Work to be completed:
In the entries below, the line with "by Radhika Desai" marks the start. Return it and every following line exactly, ending with the last.

Data shown:
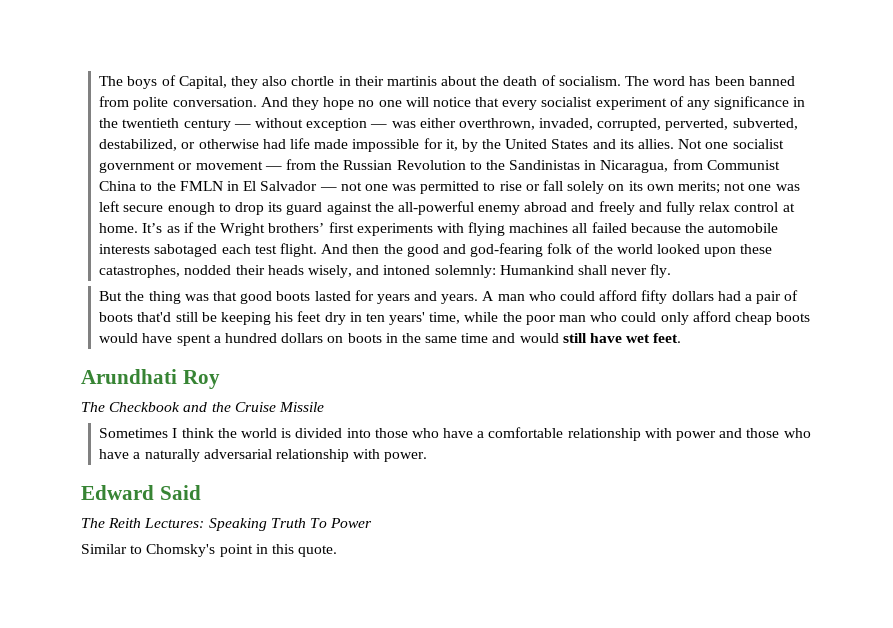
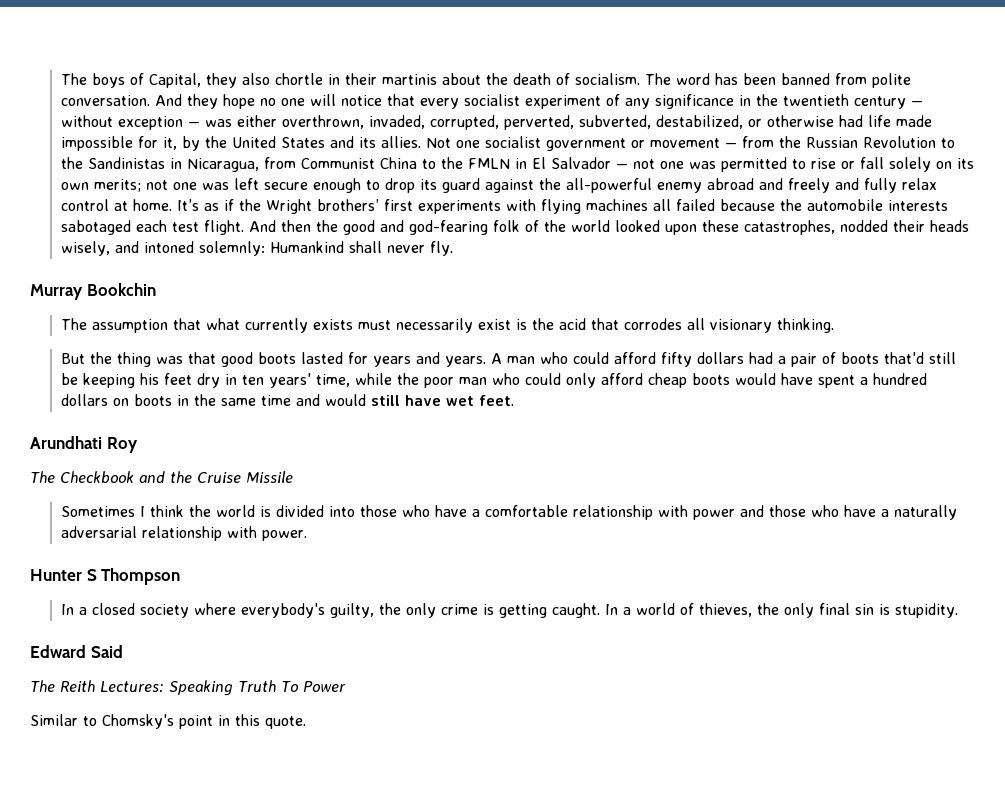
+ Murray Bookchin
+ The assumption that what currently exists must necessarily exist is the acid that corrodes all visionary thinking.
+ Hunter S Thompson
+ In a closed society where everybody's guilty, the only crime is getting caught. In a world of thieves, the only final sin is stupidity.

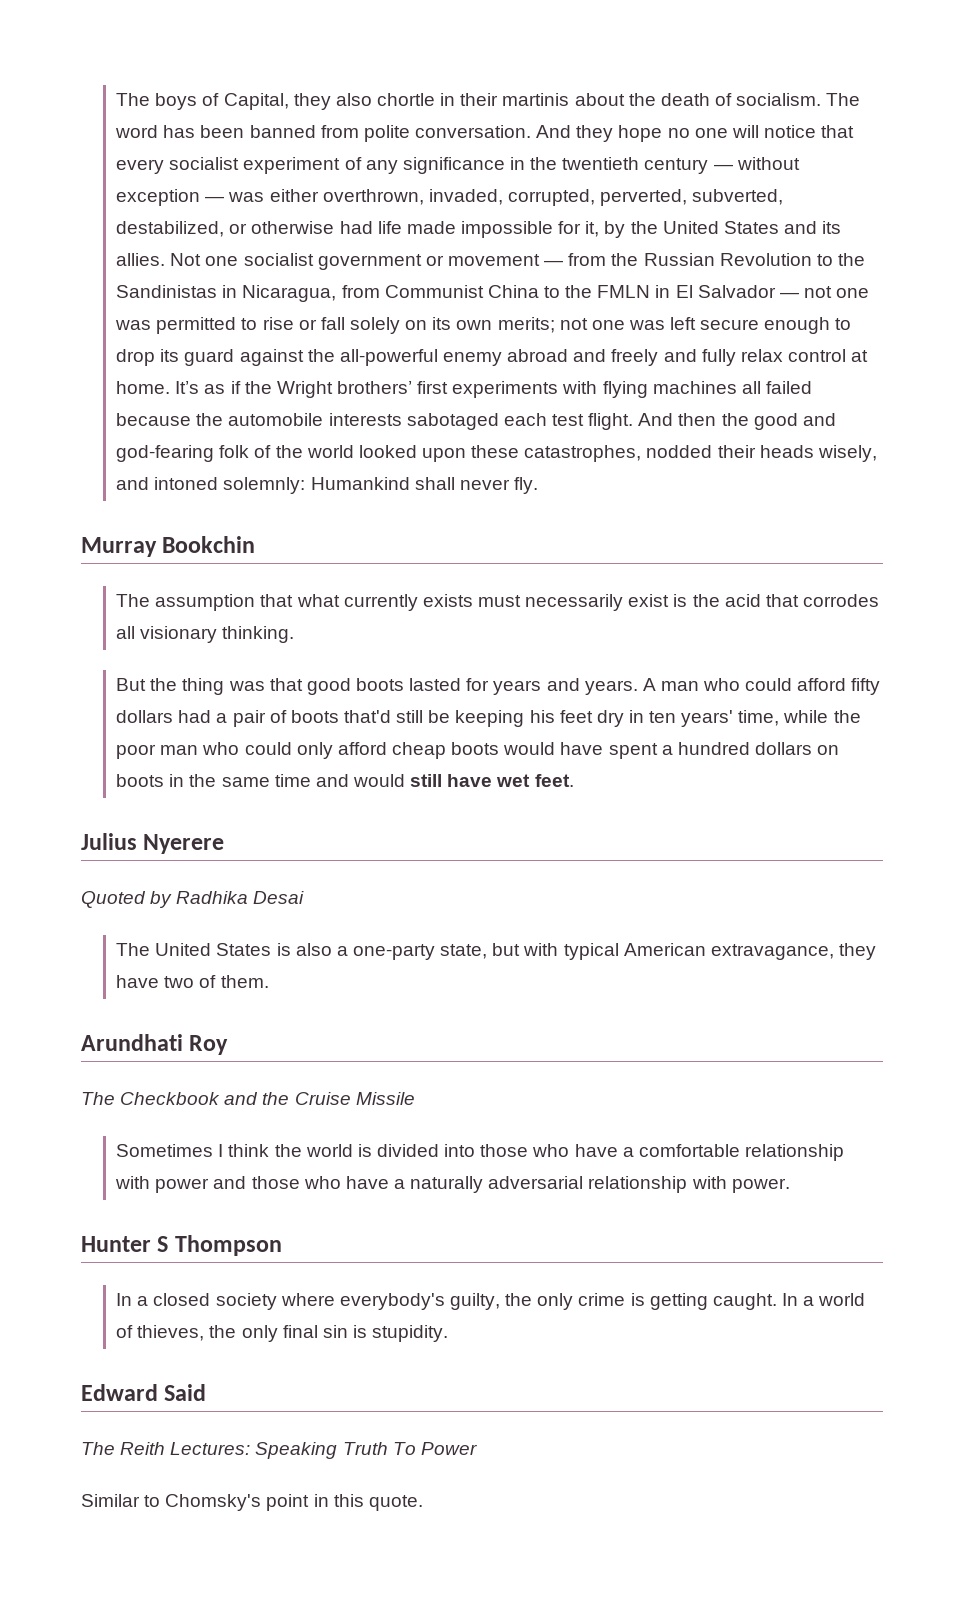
+ Julius Nyerere
+ Quoted by Radhika Desai
+ The United States is also a one-party state, but with typical American extravagance, they have two of them.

Written reply:
+ Quoted by Radhika Desai
+ The United States is also a one-party state, but with typical American extravagance, they have two of them.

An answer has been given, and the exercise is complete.